## WHAT THE TASK REQUIRES
Below are some entries. Count how many of their lines include "https", then give that number only.

Top of AVAILABLE DATA

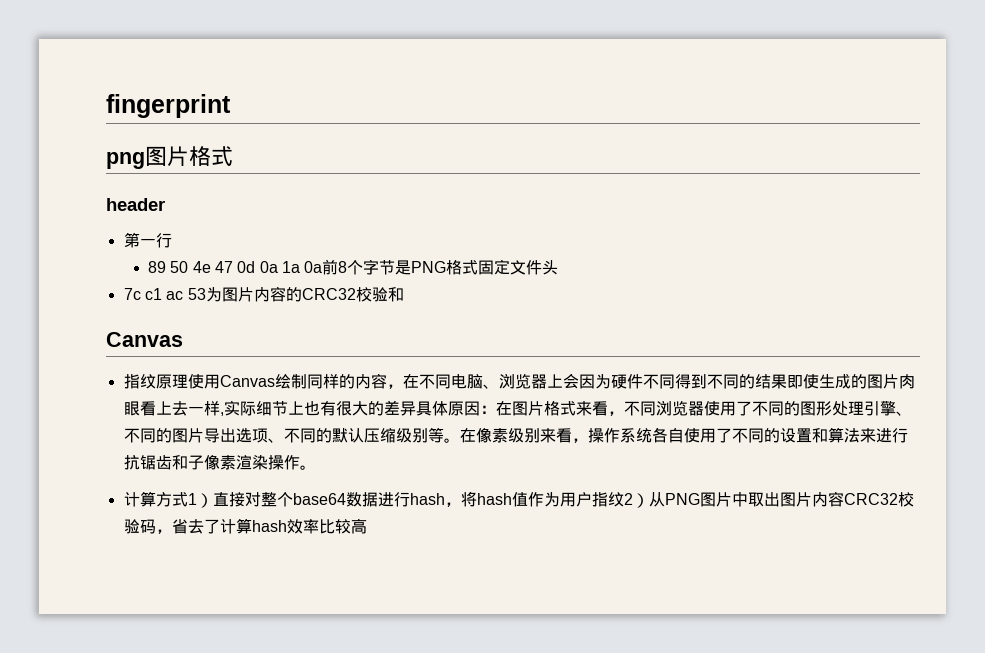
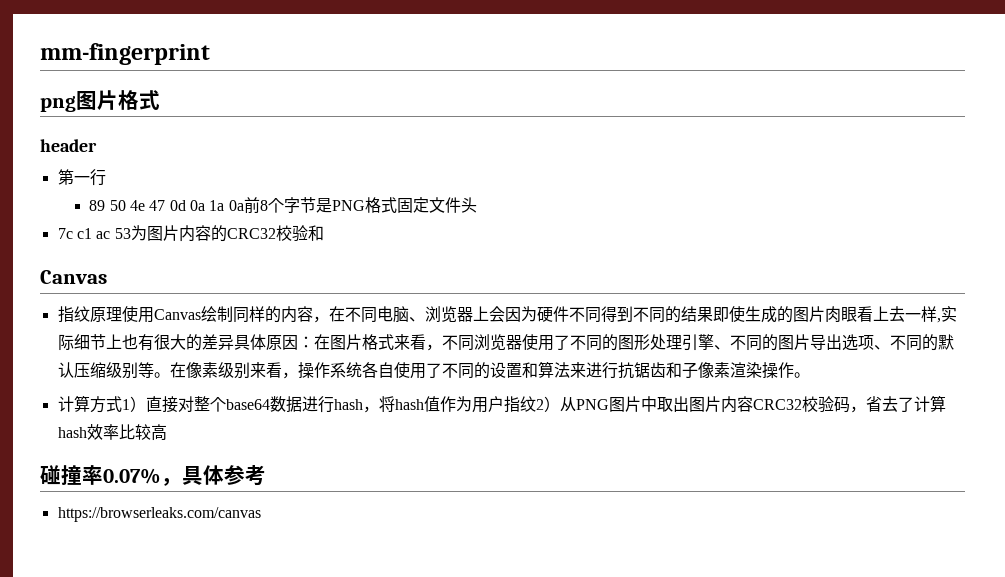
[106,94,231,118] fingerprint -> [40,43,210,65] mm-fingerprint
(367, 526) none -> [40,465,266,486] [57,507,261,522] // 碰撞率0.07%，具体参考 // https://browserleaks.com/canvas

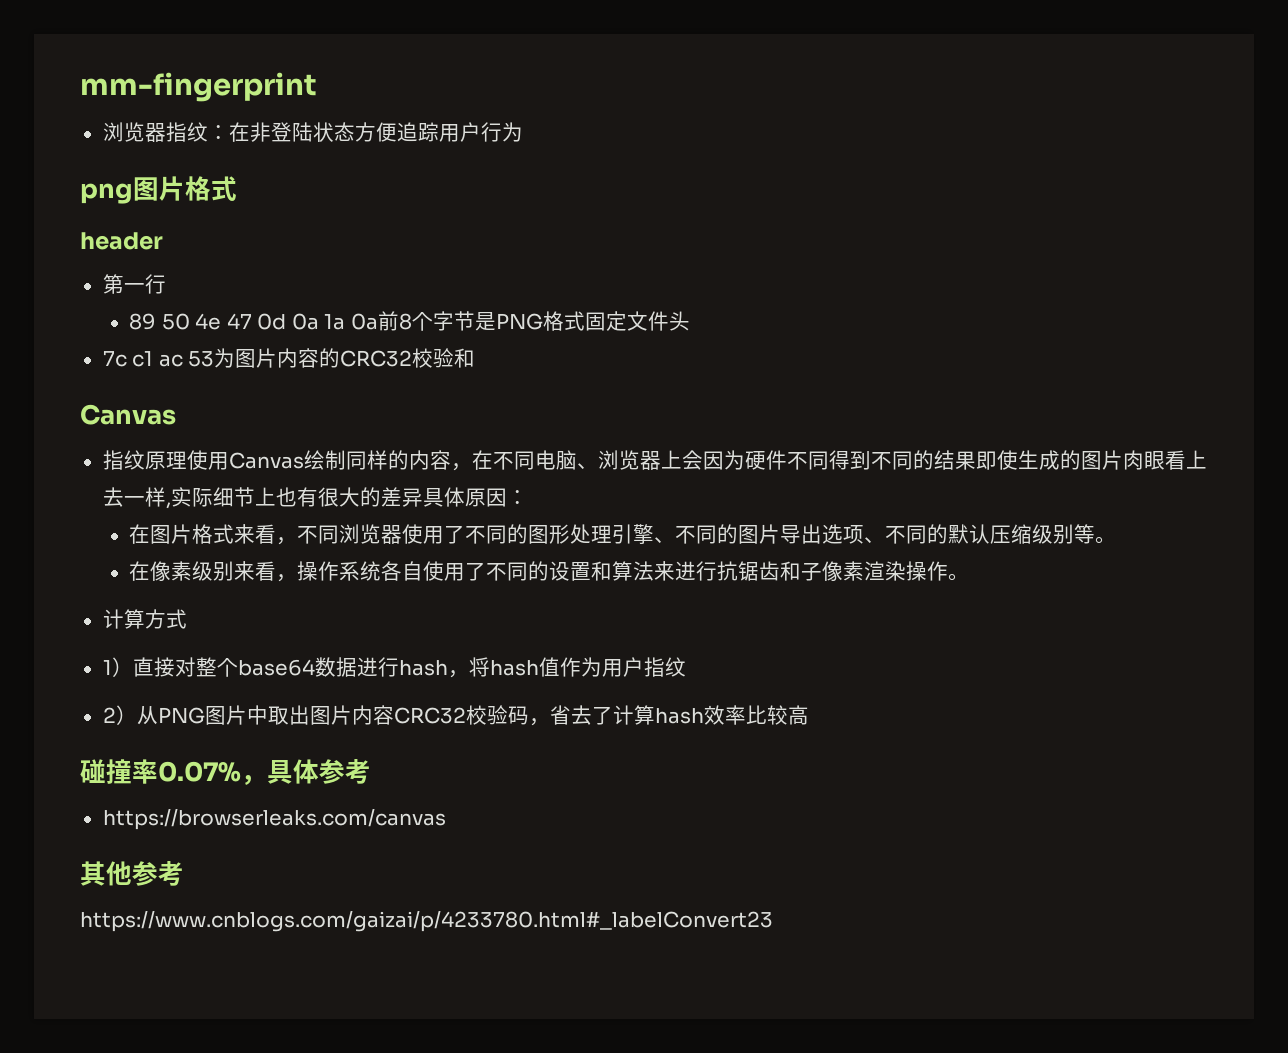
(210, 54) none -> [102,122,523,142] // 浏览器指纹：在非登陆状态方便追踪用户行为
(314, 342) none -> (528, 497) //
(170, 375) none -> (1117, 540) //
(122, 404) none -> (187, 619) //
(536, 404) none -> (686, 667) //
(261, 514) none -> [80,861,184,886] [80,911,773,932] // 其他参考 // https://www.cnblogs.com/gaizai/p/4233780.html#_labelConvert23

Bottom of AVAILABLE DATA

## EXERCISE RESULT
2